## EXERCISE INPUTS

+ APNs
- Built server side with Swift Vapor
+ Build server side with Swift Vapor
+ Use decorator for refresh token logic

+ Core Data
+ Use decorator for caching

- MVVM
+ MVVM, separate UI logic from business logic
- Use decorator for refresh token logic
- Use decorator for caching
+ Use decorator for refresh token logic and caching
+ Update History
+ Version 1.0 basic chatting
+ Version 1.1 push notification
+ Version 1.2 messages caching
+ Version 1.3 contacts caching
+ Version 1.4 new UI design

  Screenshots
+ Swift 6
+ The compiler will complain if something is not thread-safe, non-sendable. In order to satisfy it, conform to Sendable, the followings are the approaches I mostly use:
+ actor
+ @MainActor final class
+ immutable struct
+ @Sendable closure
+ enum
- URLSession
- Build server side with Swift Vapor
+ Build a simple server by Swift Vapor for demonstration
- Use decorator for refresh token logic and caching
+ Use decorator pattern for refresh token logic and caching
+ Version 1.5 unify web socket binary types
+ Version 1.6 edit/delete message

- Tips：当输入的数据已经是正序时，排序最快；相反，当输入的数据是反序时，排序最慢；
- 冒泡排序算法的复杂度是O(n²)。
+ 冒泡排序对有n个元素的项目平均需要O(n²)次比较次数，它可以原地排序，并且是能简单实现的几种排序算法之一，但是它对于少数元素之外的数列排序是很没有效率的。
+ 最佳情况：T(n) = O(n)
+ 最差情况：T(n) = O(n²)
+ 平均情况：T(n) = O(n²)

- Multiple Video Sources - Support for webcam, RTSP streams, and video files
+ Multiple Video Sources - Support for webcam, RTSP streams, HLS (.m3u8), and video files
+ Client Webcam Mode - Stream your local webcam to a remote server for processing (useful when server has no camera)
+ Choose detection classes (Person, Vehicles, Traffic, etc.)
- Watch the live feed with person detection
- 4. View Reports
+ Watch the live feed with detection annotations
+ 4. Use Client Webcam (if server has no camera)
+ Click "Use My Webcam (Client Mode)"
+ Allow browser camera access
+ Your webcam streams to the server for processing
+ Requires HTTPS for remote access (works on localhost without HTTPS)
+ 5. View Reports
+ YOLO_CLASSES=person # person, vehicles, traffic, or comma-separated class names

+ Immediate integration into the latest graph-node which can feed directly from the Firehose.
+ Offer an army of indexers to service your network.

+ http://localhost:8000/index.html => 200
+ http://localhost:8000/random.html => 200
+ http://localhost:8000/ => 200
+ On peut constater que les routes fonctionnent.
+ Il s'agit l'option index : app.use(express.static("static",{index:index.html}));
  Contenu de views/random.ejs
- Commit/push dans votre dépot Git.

## ABOUT THIS TASK
For each line above that holds the string "Mode", provide a copy of that line.

## COMPLETED EXERCISE
+ Client Webcam Mode - Stream your local webcam to a remote server for processing (useful when server has no camera)
+ Click "Use My Webcam (Client Mode)"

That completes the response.